Pagoda2 is a package aimed at analysis of standalone datasets. It performs basic tasks such as cell size normalization, gene variance normalization, and can be used to idetnify subpopulations and run differential expression within idividual samples.

Conos is a package for joint analysis of multiple datasets. Conos objects can be used to identify clusters of corresponding cells across panels of samples from similar or dissimilar sources, with different degrees of cell type overlap. Here we will identify corresponding clusters accorss a panel of bone marrow (BM) and cord blood (CB) by generating a joint graph with the cells from all the samples. We will use the graph to propagate labels from a single labelled sample to other samples and finally perform differential expression between BM and CM samples.

Preliminary

Let’s load conos library to start with:

library(pagoda2)
## 
## Warning: replacing previous import 'igraph::%>%' by 'magrittr::%>%' when
## loading 'pagoda2'
library(Matrix)

Loading the data

Next we will load a previously prepared panel of samples. This panel was made up of 16 cord blood and bone marrow samples, but here we look at a smaller subset of just 4 samples. All samples have been subset to exactly 3000 cells. Note: when starting with your own panel, it’s recommended to filter out low-count / poor /dying cells.

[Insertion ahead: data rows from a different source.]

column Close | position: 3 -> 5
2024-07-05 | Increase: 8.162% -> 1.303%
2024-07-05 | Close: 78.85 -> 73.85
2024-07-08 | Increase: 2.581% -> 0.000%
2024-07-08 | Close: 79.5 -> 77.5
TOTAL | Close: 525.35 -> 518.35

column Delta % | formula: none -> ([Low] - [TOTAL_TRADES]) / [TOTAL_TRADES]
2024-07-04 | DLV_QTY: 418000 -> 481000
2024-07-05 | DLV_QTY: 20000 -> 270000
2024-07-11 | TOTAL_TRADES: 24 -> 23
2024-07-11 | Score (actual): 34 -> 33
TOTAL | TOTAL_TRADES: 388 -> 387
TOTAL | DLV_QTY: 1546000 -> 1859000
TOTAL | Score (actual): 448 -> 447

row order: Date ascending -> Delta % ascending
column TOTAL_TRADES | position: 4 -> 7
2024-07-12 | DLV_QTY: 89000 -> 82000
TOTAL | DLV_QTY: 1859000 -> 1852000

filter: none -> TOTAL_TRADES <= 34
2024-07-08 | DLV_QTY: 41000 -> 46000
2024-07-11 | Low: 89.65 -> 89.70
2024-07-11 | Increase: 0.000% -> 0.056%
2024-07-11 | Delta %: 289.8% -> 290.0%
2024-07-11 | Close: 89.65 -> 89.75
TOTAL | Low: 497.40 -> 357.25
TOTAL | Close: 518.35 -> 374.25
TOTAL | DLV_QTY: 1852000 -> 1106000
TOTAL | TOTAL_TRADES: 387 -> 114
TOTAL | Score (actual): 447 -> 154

panel <- readRDS(file.path(find.package('conos'),'extdata','panel.rds'))

Let’s take a look at the panel. The panel is a named list of sparse matrices (type dgCMatrix).

str(panel,1)
## List of 4
##  $ MantonBM1_HiSeq_1:Formal class 'dgCMatrix' [package "Matrix"] with 6 slots
##  $ MantonBM2_HiSeq_1:Formal class 'dgCMatrix' [package "Matrix"] with 6 slots
##  $ MantonCB1_HiSeq_1:Formal class 'dgCMatrix' [package "Matrix"] with 6 slots
##  $ MantonCB2_HiSeq_1:Formal class 'dgCMatrix' [package "Matrix"] with 6 slots

Before we continue it is very important to make sure that cells in our panel are uniquely named. No two cells (even in different samples) should be named identically. In this case the cells have been prefixed by sample id, so there will not be any collisions. However in most cases you will have to prefix the cells before continuing.

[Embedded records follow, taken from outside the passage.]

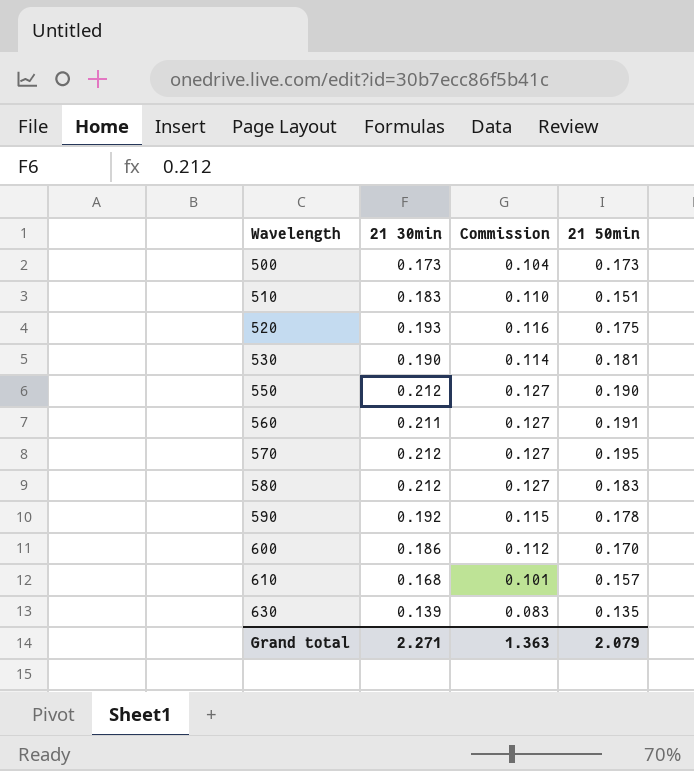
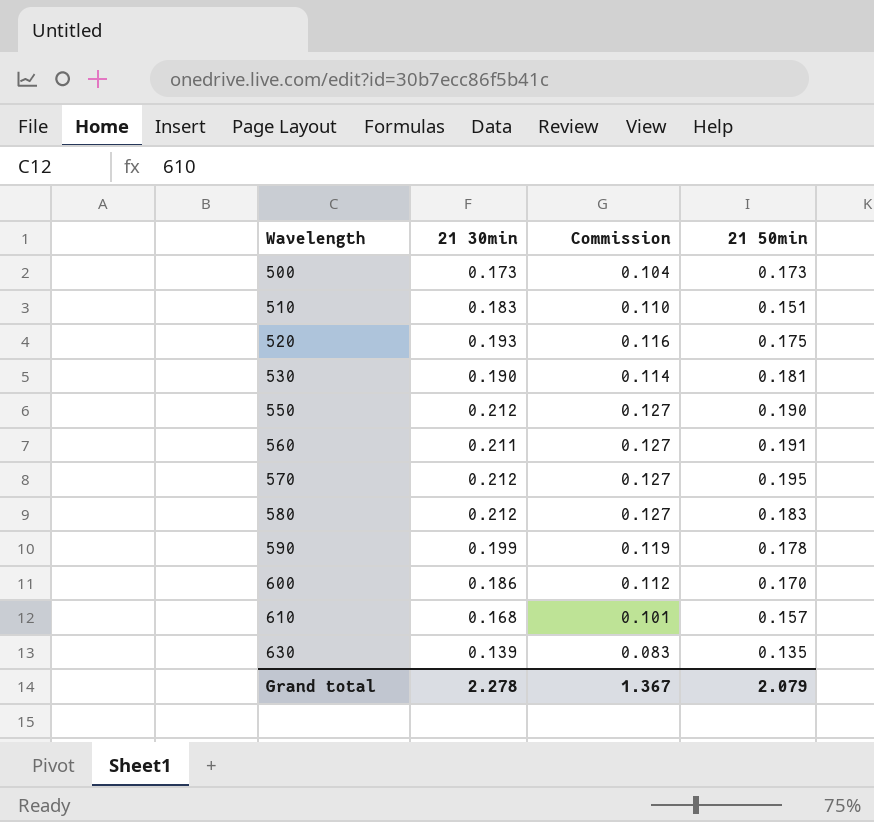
590 | 21 30min: 0.192 -> 0.199
590 | Commission: 0.115 -> 0.119
Grand total | 21 30min: 2.271 -> 2.278
Grand total | Commission: 1.363 -> 1.367

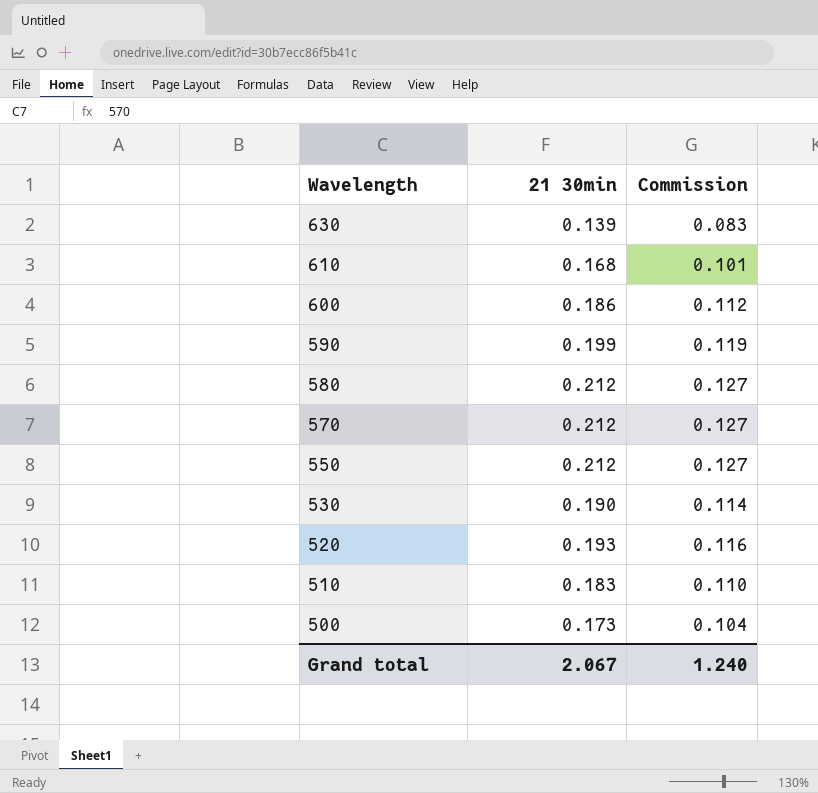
row order: Wavelength ascending -> Wavelength descending
column 21 50min | position: 4 -> none
row 560: 0.211 | 0.127 | 0.191 -> none
Grand total | 21 30min: 2.278 -> 2.067
Grand total | Commission: 1.367 -> 1.240

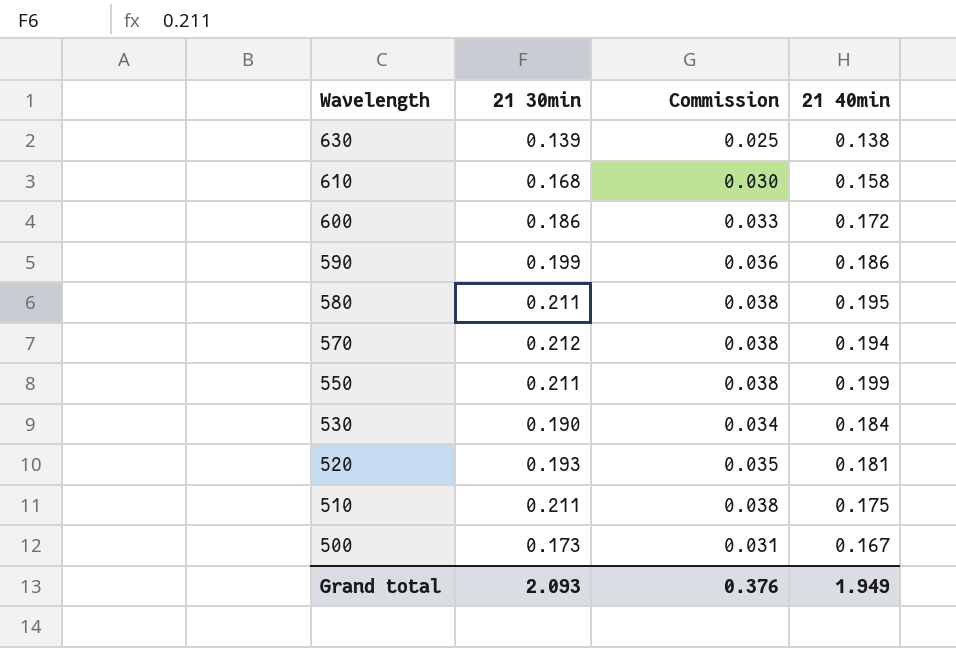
column Commission | formula: [21 30min] * 0.6 -> [21 30min] * 0.18
column 21 40min | position: none -> 4
580 | 21 30min: 0.212 -> 0.211
550 | 21 30min: 0.212 -> 0.211
510 | 21 30min: 0.183 -> 0.211
Grand total | 21 30min: 2.067 -> 2.093
Grand total | Commission: 1.240 -> 0.376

head(colnames(panel[[1]]))
## [1] "MantonBM1_HiSeq_1-TCTATTGGTCTCTCGT-1"
## [2] "MantonBM1_HiSeq_1-GAATAAGTCACGCATA-1"
## [3] "MantonBM1_HiSeq_1-ACACCGGTCTAACTTC-1"
## [4] "MantonBM1_HiSeq_1-TCATTTGGTACGCTGC-1"
## [5] "MantonBM1_HiSeq_1-TATTACCCAAAGGAAG-1"
## [6] "MantonBM1_HiSeq_1-CGCCAAGCATCTGGTA-1"

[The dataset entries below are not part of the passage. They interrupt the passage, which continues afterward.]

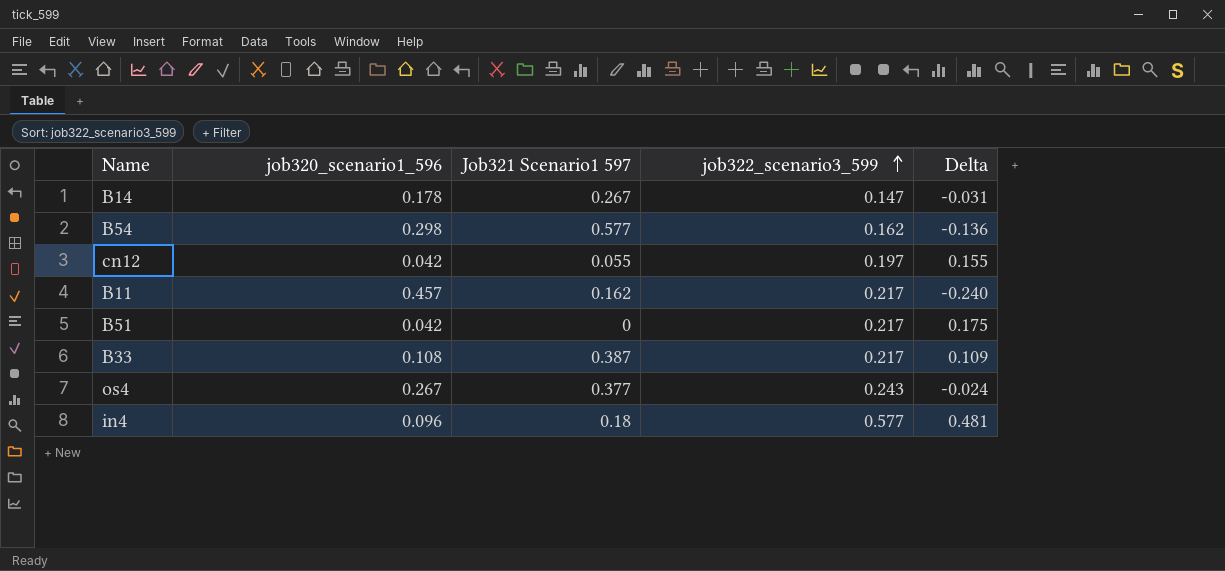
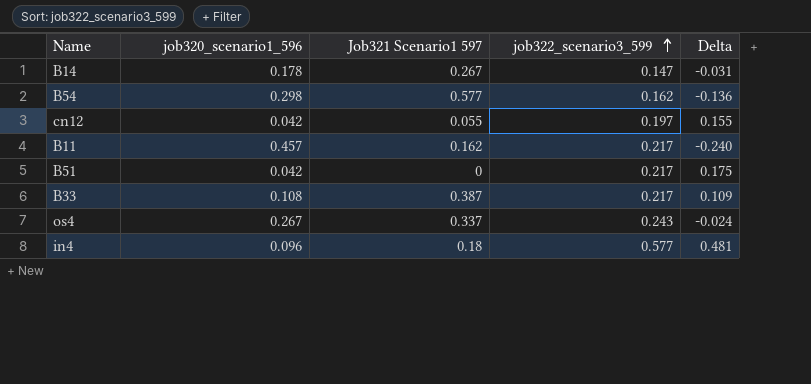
os4 | Job321 Scenario1 597: 0.377 -> 0.337

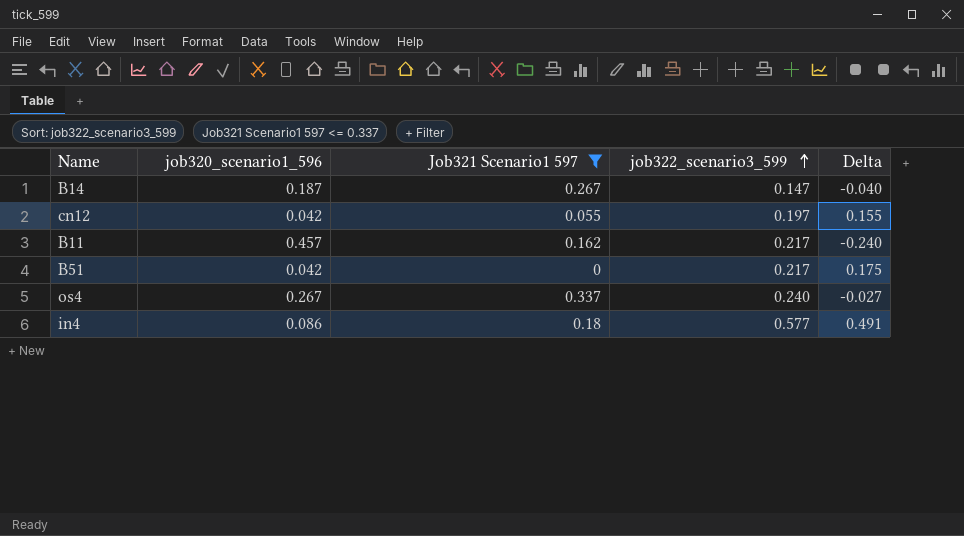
filter: none -> Job321 Scenario1 597 <= 0.337
B14 | job320_scenario1_596: 0.178 -> 0.187
B14 | Delta: -0.031 -> -0.040
os4 | job322_scenario3_599: 0.243 -> 0.240
os4 | Delta: -0.024 -> -0.027
in4 | job320_scenario1_596: 0.096 -> 0.086
in4 | Delta: 0.481 -> 0.491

To quickly check that the cell names will be unique, we can run:

any(duplicated(unlist(lapply(panel,colnames))))
## [1] FALSE

Let’s take the first dataset and analyze it using Pagoda2.

cm <- panel[[1]]
str(cm)
## Formal class 'dgCMatrix' [package "Matrix"] with 6 slots
##   ..@ i       : int [1:2613488] 33 45 72 153 353 406 436 440 457 484 ...
##   ..@ p       : int [1:3001] 0 864 1701 2607 3256 3856 4537 5271 6030 7002 ...
##   ..@ Dim     : int [1:2] 33694 3000
##   ..@ Dimnames:List of 2
##   .. ..$ : chr [1:33694(1d)] "RP11-34P13.3" "FAM138A" "OR4F5" "RP11-34P13.7" ...
##   .. ..$ : chr [1:3000(1d)] "MantonBM1_HiSeq_1-TCTATTGGTCTCTCGT-1" "MantonBM1_HiSeq_1-GAATAAGTCACGCATA-1" "MantonBM1_HiSeq_1-ACACCGGTCTAACTTC-1" "MantonBM1_HiSeq_1-TCATTTGGTACGCTGC-1" ...
##   ..@ x       : num [1:2613488] 1 1 1 9 1 3 1 2 2 20 ...
##   ..@ factors : list()

The data structure stores molecule count matrix in a sparse format.

We will run through the main steps of pagoda2 processing, just to illustrate everything. First, let’s take a look at the distribution of the number of molecules per cell, and per gene:

par(mfrow=c(1,2), mar = c(3.5,3.5,2.0,0.5), mgp = c(2,0.65,0), cex = 1.0)
hist(log10(colSums(cm)+1),main='molecules per cell',col='cornsilk',xlab='log10(molecules per cell)')
hist(log10(rowSums(cm)+1),main='molecules per gene',col='cornsilk',xlab='log10(molecules per gene])')

There’s also a quick helper function to examine and filter cells based on the relationship between the number of molecules and the number of genes detected:

counts <- gene.vs.molecule.cell.filter(cm,min.cell.size=500)

Next thing we want to do is to find lowly expressed genes and remove them from the dataset. Subsequent pagoda processing will do this automatically for extremely lowly expressed genes anyway.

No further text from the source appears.